The closest I got was
libiViaMetadata
http://ivia.ucr.edu/manuals/libiViaMetadata/current/
A GPLed C++ library for assigning descriptive metadata to web files. Developed under the iVia Project. Includes the PhraseRate program which is described at
http://ivia.ucr.edu/projects/PhraseRate/
There are some interesting examples there, but finaly we need to get to libiViaMetadata
This library depends on the libiViaCore-5.1.x library. Many people who install this software will do so in conjunction with iVia, DataFountains or the Nalanda iVia Focused Crawler.
So, it appears that PhraseRate has been subsumed under this much larger C++ library in a very large project - it is all *NIX, too.
Pity. A bit too large a port to take on in my spare time.

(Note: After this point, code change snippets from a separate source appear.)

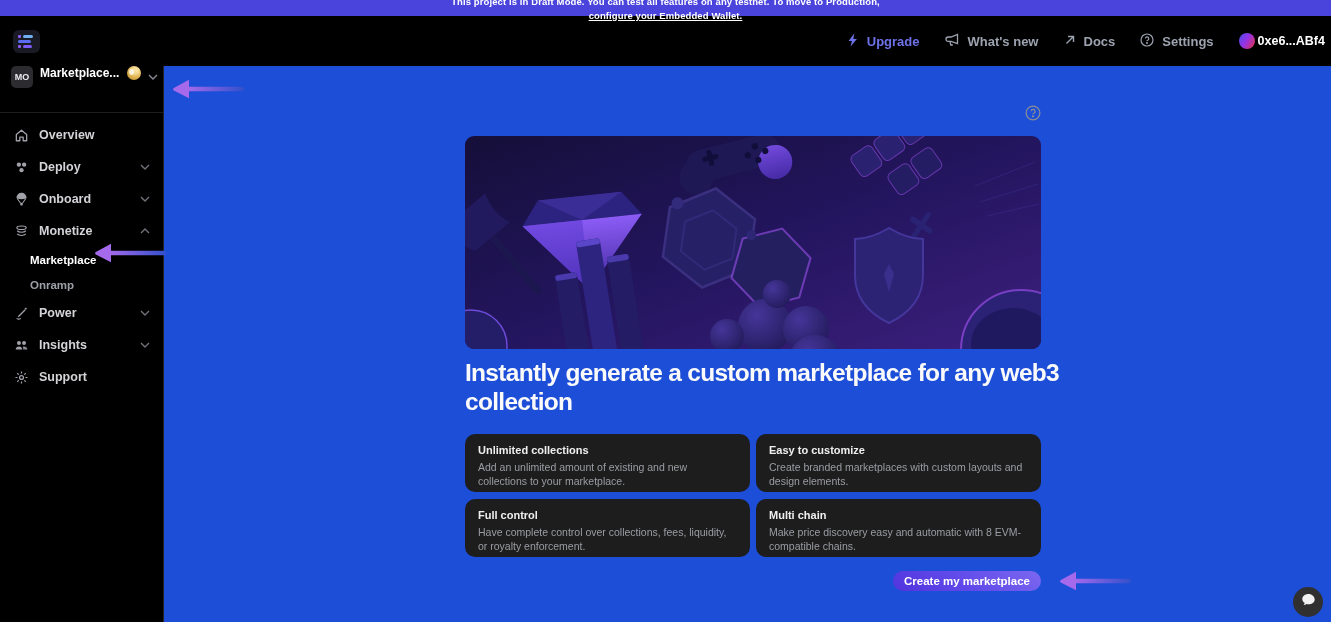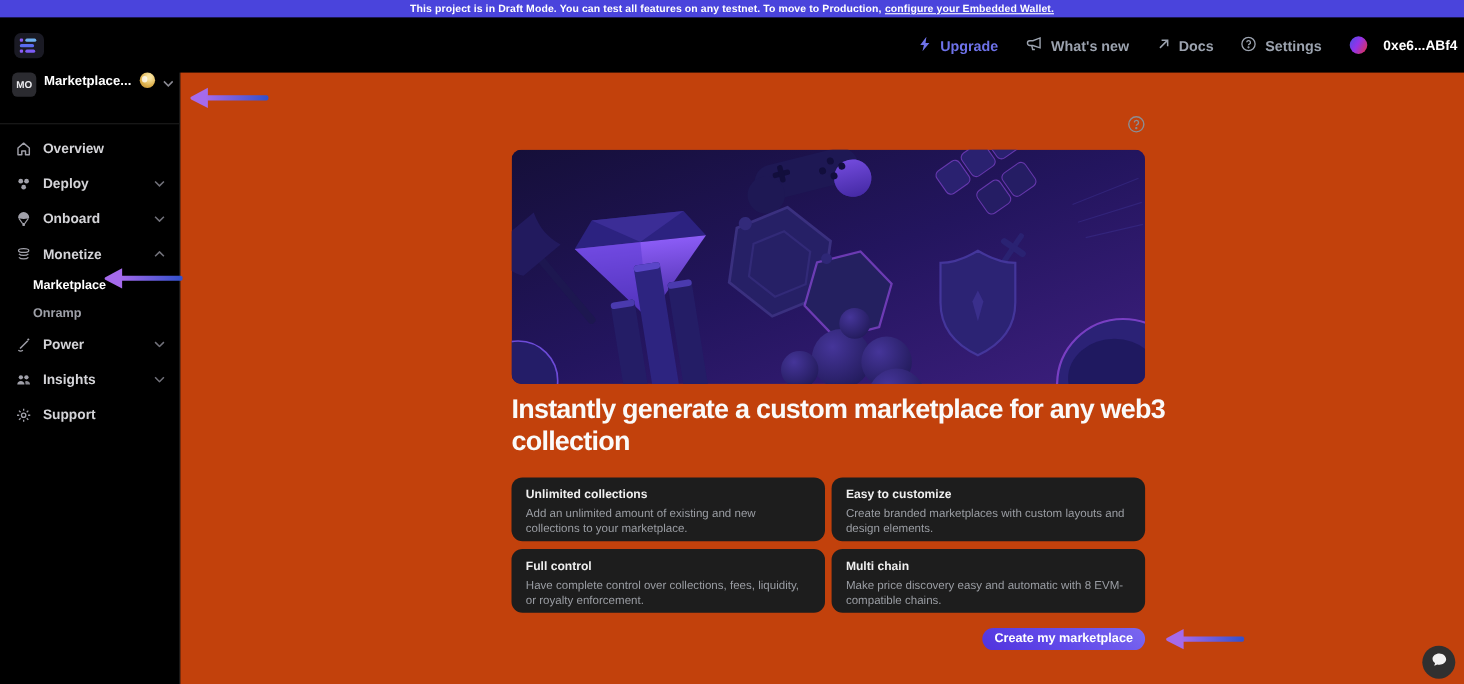"This project is in Draft" .banner { flex-direction: none -> column }
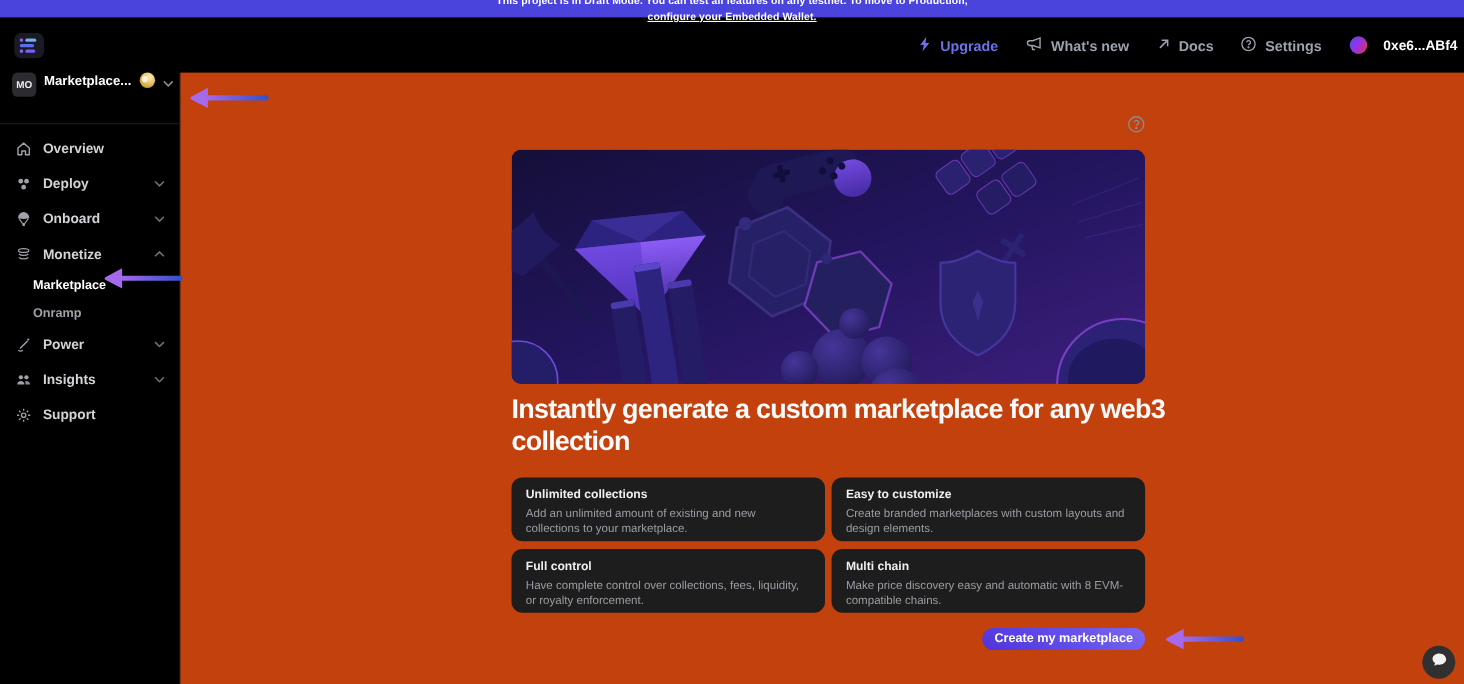"0xe6...ABf4" .wallet { gap: 15px -> 3px }
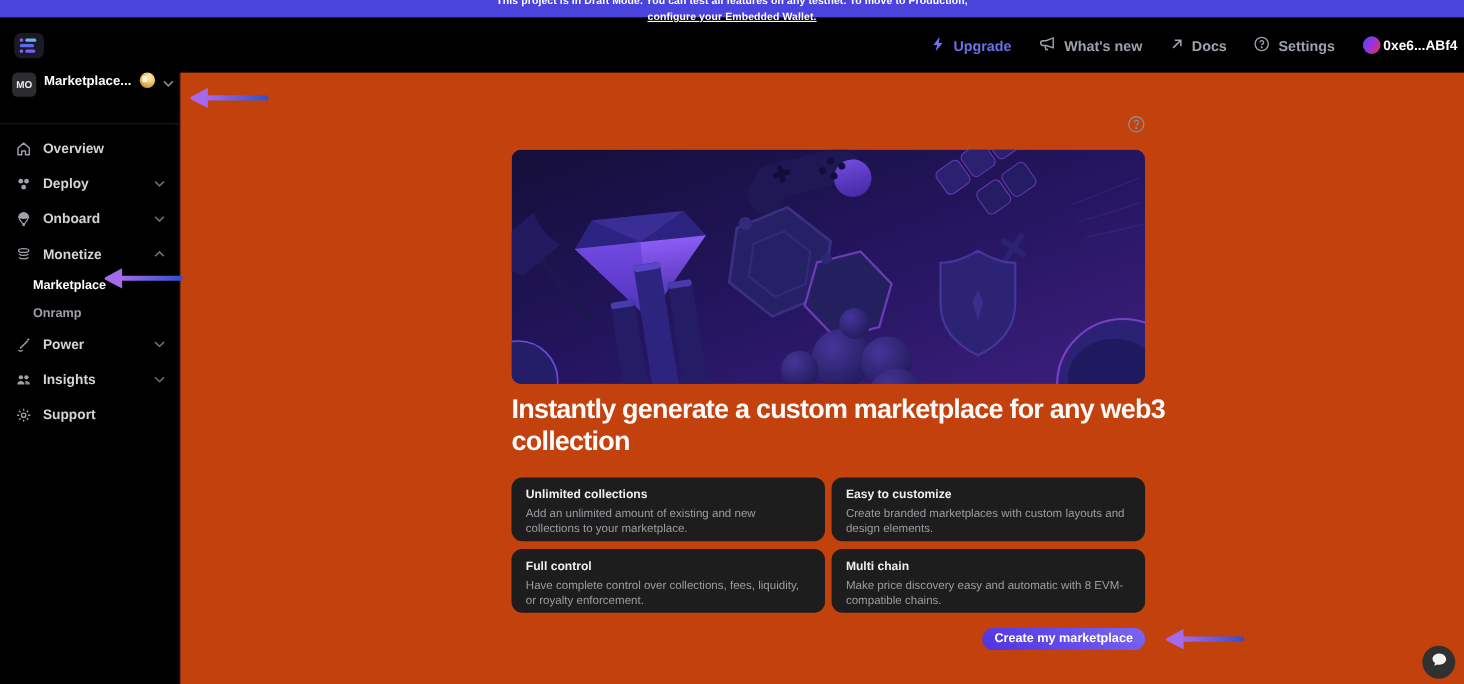"Instantly generate a custom marketplace" .main { background: #c2410c -> #1d4ed8 }
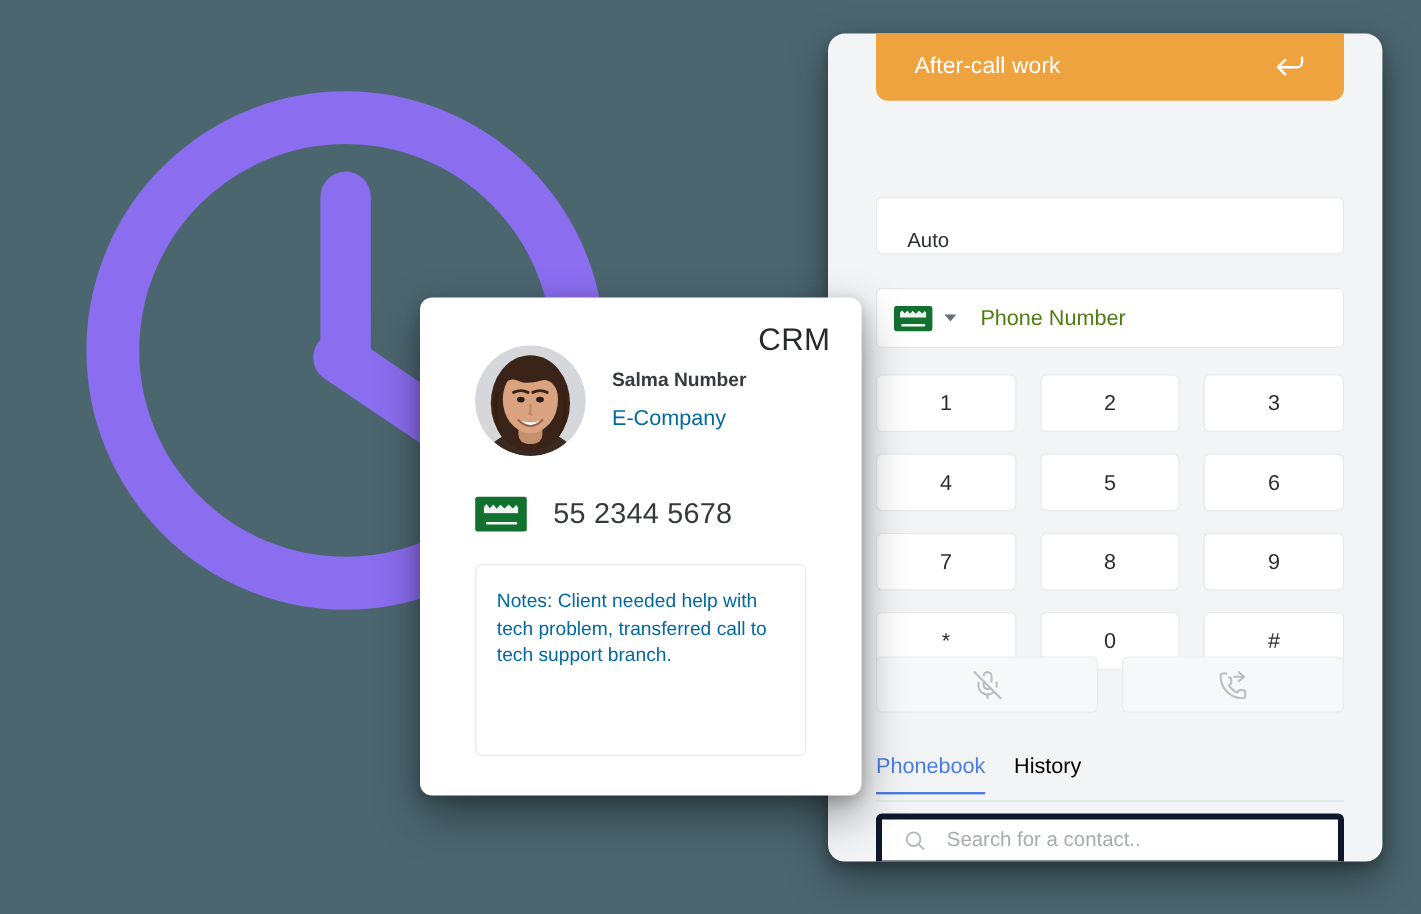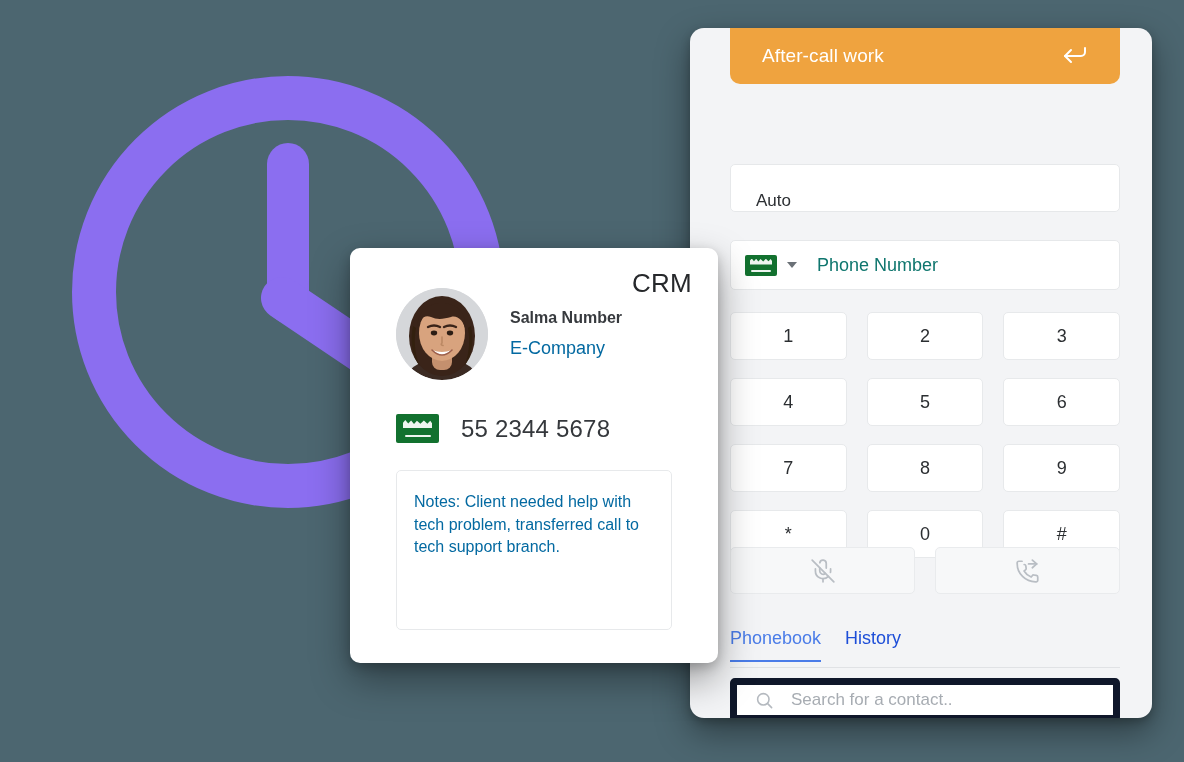"Phone Number" .phone-input-placeholder { color: #0f766e -> #4d7c0f }
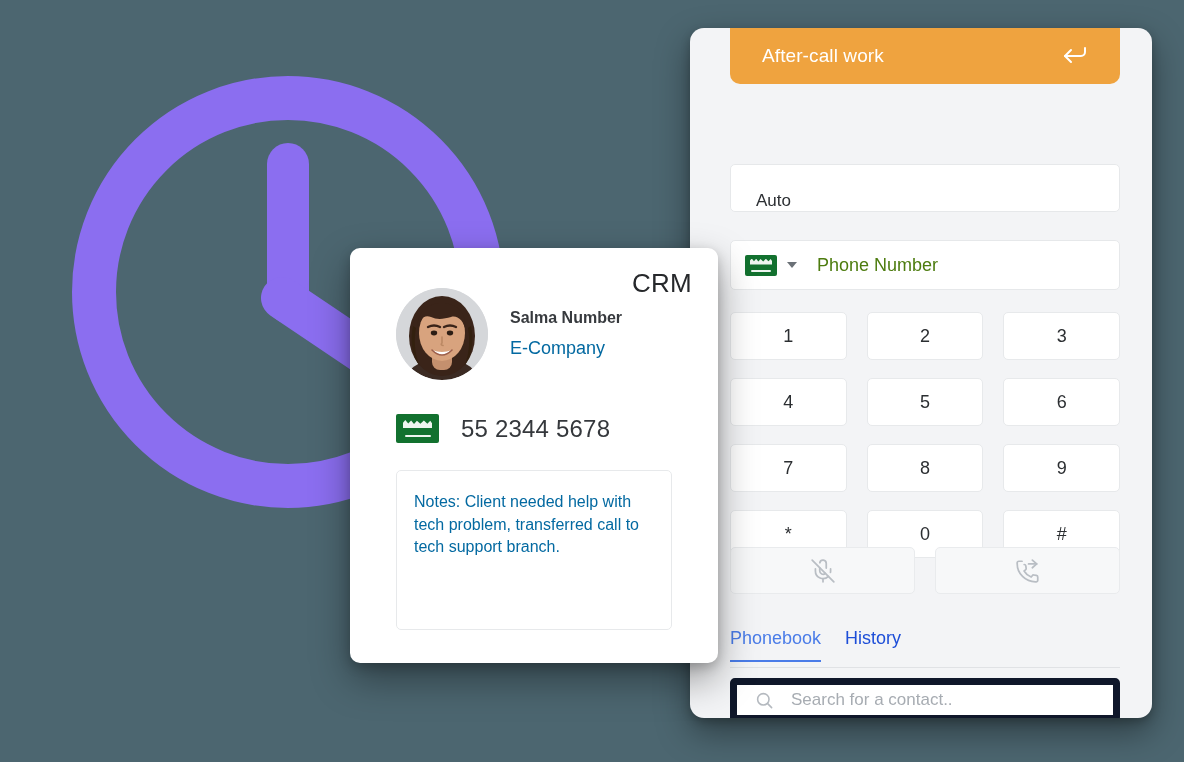"History" .tab { color: #1d4ed8 -> #000000 }
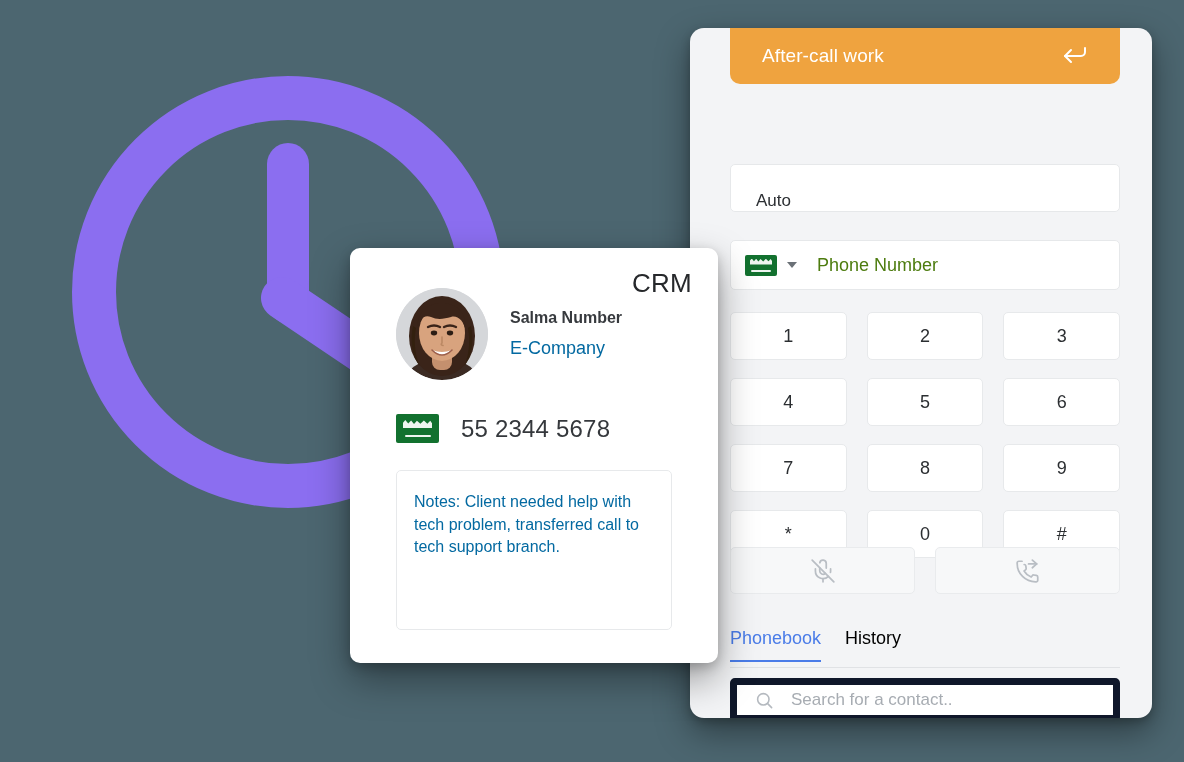"Search for a contact.." .search-box { border: 7px solid #0f172a -> 5px solid #0f172a }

Some of it sounds fascinating, too .. particularly the Data Fountains and Focussed Crawling concepts
DataFountains is a tool for discovering and describing Internet resources about a particular topic. After signing on the user is guided through a series of Web pages that generate information describing a particular topic.When the topic is defined, the Nalanda iVia Focused Crawler is used to crawl the Web for new Web pages about the topic. Finally, metadata is generated for each Web page in the result retained from the focused crawl.
If anyone knows of other systems that perform the unsupervised or semi-supervised “keyphrase extraction” task well and run on a Win32 platform, I’d be interested in your comments.